Daniel H. Huffman, Brian G. Pietrosimone, Terry L. Grindstaff, Joseph M. Hart, Susan A. Saliba, and Christopher D. Ingersoll

Context:

Motoneuron-pool facilitation after cryotherapy may be mediated by stimulation of thermoreceptors surrounding a joint.

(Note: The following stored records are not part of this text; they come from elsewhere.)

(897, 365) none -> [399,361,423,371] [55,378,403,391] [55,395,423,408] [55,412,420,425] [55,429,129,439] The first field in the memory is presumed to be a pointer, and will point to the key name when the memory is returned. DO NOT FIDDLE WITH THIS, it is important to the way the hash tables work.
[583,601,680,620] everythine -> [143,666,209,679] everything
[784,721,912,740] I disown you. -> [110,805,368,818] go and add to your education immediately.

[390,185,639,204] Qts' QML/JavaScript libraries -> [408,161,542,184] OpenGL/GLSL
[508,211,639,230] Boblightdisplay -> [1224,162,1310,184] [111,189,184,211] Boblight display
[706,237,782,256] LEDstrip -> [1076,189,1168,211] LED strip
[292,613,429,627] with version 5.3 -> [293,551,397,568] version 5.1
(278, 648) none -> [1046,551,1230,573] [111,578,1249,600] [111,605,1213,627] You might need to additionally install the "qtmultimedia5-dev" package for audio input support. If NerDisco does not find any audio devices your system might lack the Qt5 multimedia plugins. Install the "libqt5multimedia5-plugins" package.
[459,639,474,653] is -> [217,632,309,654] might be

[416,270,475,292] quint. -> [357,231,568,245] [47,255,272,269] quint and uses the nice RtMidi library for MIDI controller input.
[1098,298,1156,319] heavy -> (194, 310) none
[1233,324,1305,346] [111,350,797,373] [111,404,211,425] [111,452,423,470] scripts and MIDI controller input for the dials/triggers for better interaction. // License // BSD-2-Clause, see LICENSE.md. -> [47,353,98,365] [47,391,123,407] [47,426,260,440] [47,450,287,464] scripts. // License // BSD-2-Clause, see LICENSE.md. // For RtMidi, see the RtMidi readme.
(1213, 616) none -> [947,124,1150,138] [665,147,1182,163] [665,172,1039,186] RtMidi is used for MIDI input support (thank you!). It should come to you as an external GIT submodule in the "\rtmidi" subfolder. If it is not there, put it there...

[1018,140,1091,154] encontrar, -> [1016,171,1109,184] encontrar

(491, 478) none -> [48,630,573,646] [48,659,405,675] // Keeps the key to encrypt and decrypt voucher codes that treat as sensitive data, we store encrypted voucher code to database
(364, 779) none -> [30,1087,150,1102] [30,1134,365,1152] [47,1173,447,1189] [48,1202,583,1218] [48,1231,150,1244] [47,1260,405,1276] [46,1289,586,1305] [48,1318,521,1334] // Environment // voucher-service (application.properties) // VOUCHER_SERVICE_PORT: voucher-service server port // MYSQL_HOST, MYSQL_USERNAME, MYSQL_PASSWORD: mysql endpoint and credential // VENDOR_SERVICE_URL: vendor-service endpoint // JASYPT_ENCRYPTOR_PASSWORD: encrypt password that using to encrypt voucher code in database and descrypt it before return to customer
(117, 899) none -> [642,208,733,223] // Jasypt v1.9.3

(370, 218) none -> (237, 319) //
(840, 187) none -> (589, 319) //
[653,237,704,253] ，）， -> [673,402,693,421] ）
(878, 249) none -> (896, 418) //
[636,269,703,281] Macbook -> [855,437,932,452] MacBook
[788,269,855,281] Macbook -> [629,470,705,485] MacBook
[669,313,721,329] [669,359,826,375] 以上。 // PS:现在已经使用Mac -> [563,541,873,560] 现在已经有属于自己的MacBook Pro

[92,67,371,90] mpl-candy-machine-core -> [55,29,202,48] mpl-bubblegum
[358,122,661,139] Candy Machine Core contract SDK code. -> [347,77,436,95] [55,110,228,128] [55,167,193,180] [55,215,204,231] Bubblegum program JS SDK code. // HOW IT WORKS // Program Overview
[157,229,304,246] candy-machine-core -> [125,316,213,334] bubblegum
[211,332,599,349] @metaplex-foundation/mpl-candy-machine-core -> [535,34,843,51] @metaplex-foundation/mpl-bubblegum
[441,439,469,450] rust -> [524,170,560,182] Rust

It is unknown whether menthol counterirritants, which also stimulate thermoreceptors, have the same effect on motoneuron-pool excitability (MNPE).

Objective:

To compare quadriceps MNPE after a menthol-counterirritant application to the anterior knee, a sham counterirritant application, and a control treatment in healthy subjects.

Design:

A blinded, randomized controlled laboratory study.

Setting:

Laboratory.

Participants:

Thirty healthy subjects (16 m, 14 f; 24.1 ± 3.9 y, 170.6 ± 11.4 cm, 72.1 ± 15.6 kg) with no history of lower extremity surgery volunteered for this study.

Intervention:

Two milliliters of menthol or sham counterirritant was applied to the anterior knee; control subjects received no intervention.

Main Outcome Measures:

The average vastus medialis normalized Hoffmann reflex (Hmax:Mmax ratio) was used to measure MNPE. Measurements were recorded at 5, 15, 25, and 35 minutes postintervention and compared with baseline measures.

Results:

Hmax:Mmax ratios for all groups significantly decreased over time (F 4,108 = 10.52, P < .001; menthol: baseline = .32 ± .20, 5 min = .29 ± .18, 15 min = .27 ± .18, 25 min = .28 ± .19, 35 min = .27 ± .18; sham: baseline = .46 ± .26, 5 min = .36 ± .20, 15 min = .35 ± .19, 25 min = .35 ± .20, 35 min = .34 ± .18; control: baseline = .48 ± .32, 5 min = .37 ± .27, 15 min = .37 ± .27, 25 min = .37 ± .29, 35 min = .35 ± .28). No significant Group × Time interaction or group differences in Hmax:Mmax were found.

Conclusions:

Menthol did not affect quadriceps MNPE in healthy subjects.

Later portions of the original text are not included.